Sleeping on long-haul flights: Here are the top tips for snoozing in the sky

By Leigh Signal | CNN
For most of us, the prospect of a long-haul flight is exciting, mixed with a few nerves. We’re off somewhere different – perhaps a vacation, maybe to catch up with friends or family. Even work can be more interesting when you’re in a new location.
Of course, you want to arrive fully rested and ready to go. But by its very definition, a long-haul flight involves travelling for a long period of time, often more than 12 hours. If you’re on a flight from New York to Singapore, it can be close to 19 hours.
All that time you’re confined in a seat that’s supposed to recline but feels like it hardly moves, while the seat in front seems to recline ten times lower than yours.
So, what can you do to get a a decent rest?
Accept the situation
The first tip for sleep in this setting is to relax your expectations a little.

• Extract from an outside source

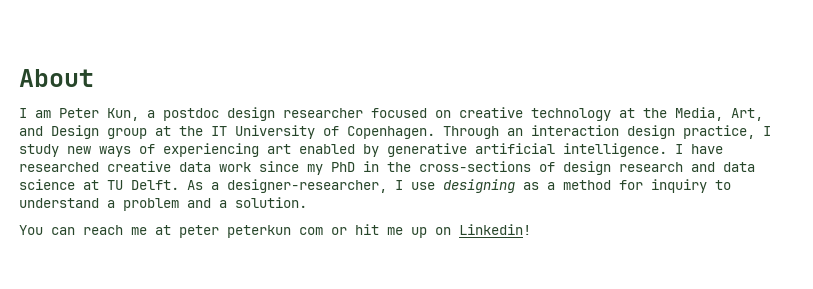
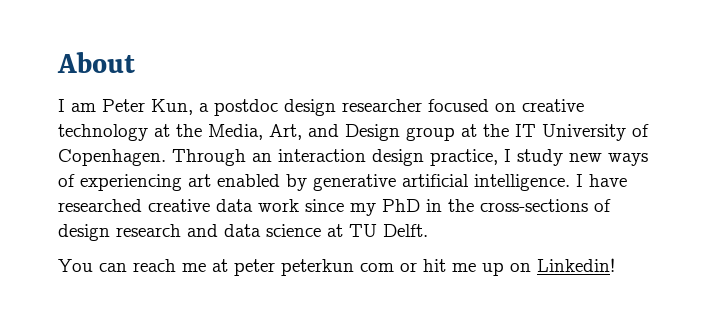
- As a designer-researcher, I use designing as a method for inquiry to understand a problem and a solution.

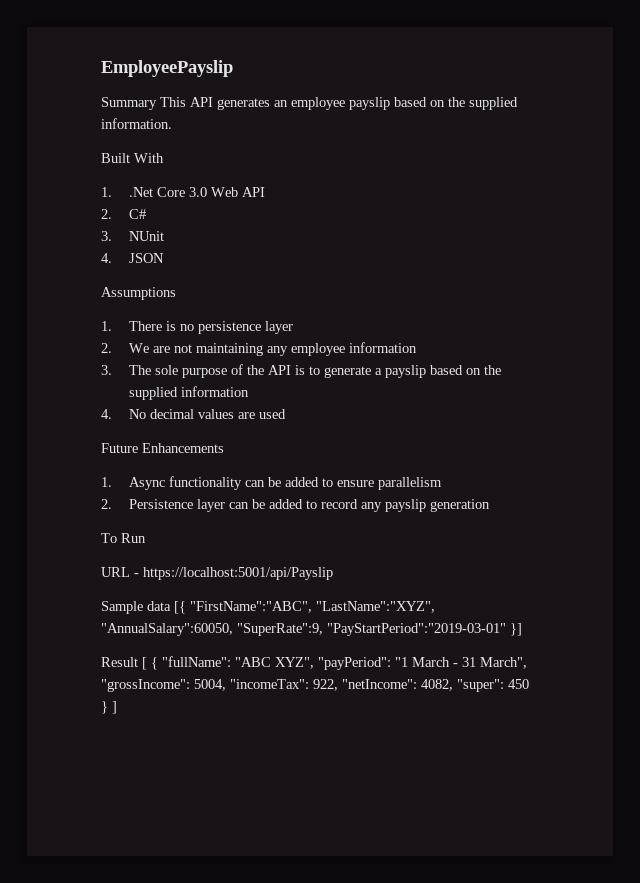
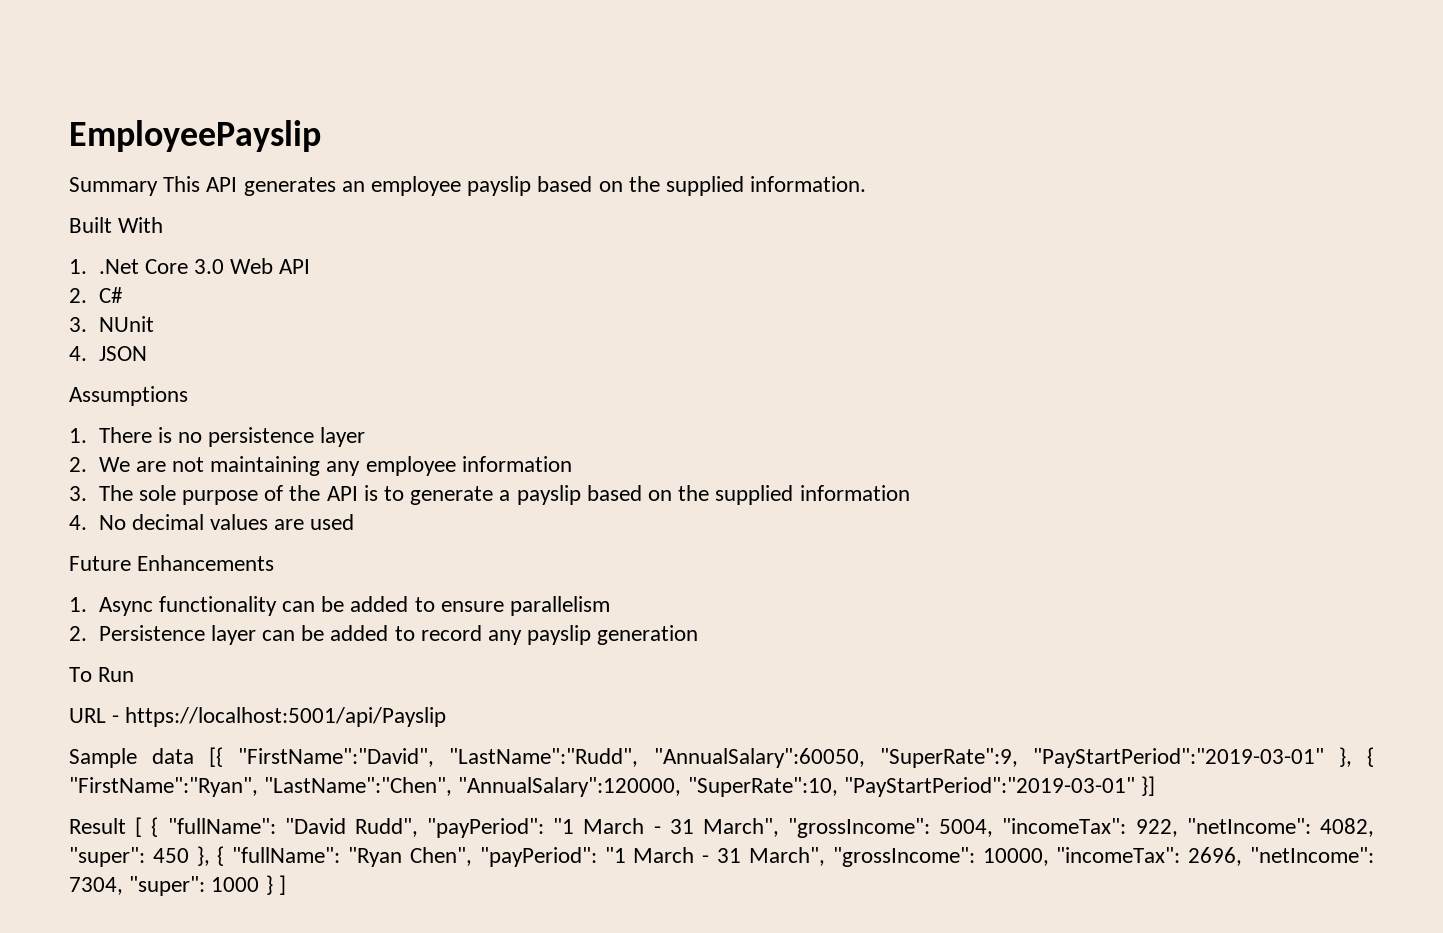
- Sample data [{ "FirstName":"ABC", "LastName":"XYZ", "AnnualSalary":60050, "SuperRate":9, "PayStartPeriod":"2019-03-01" }]
+ Sample data [{ "FirstName":"David", "LastName":"Rudd", "AnnualSalary":60050, "SuperRate":9, "PayStartPeriod":"2019-03-01" }, { "FirstName":"Ryan", "LastName":"Chen", "AnnualSalary":120000, "SuperRate":10, "PayStartPeriod":"2019-03-01" }]
- Result [ { "fullName": "ABC XYZ", "payPeriod": "1 March - 31 March", "grossIncome": 5004, "incomeTax": 922, "netIncome": 4082, "super": 450 } ]
+ Result [ { "fullName": "David Rudd", "payPeriod": "1 March - 31 March", "grossIncome": 5004, "incomeTax": 922, "netIncome": 4082, "super": 450 }, { "fullName": "Ryan Chen", "payPeriod": "1 March - 31 March", "grossIncome": 10000, "incomeTax": 2696, "netIncome": 7304, "super": 1000 } ]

Humans are just not well designed to sleep in an almost upright position. Unless you’re lucky to fly in a class with a lie-flat seat, you’re very unlikely to step off a long-haul flight having had a solid eight hours of sleep.
Research by colleagues and myself has shown pilots – who get a bunk to sleep in during their in-flight rest breaks – have light and fragmented sleep. Despite not having great quality sleep, you can be assured our research also shows pilots remain very good at their job throughout a long-haul flight. This, plus findings from many other lab-based studies, tells us that even a short amount of light sleep has benefits.
So, even if you can’t get your usual eight hours during the flight, any sleep you do get will help you feel and function better at your destination.
Also, we’re not great at judging how much sleep we’ve had, particularly if our sleep is light and broken. So you’re likely to have slept more than you think.
Time your sleep and drinks
The timing of your flight, and consumption of alcohol and caffeine will directly impact your ability to sleep on an aircraft.
Assuming you’re adjusted to the time zone the flight departs from, daytime flights will make sleep on board much harder, whereas nighttime flights make sleep easier.
All humans have a circadian (24-hour) time-keeping system, which programs us for sleep at night and wakefulness during the day. Sleeping (or waking) against this biological time-keeping system poses significant challenges.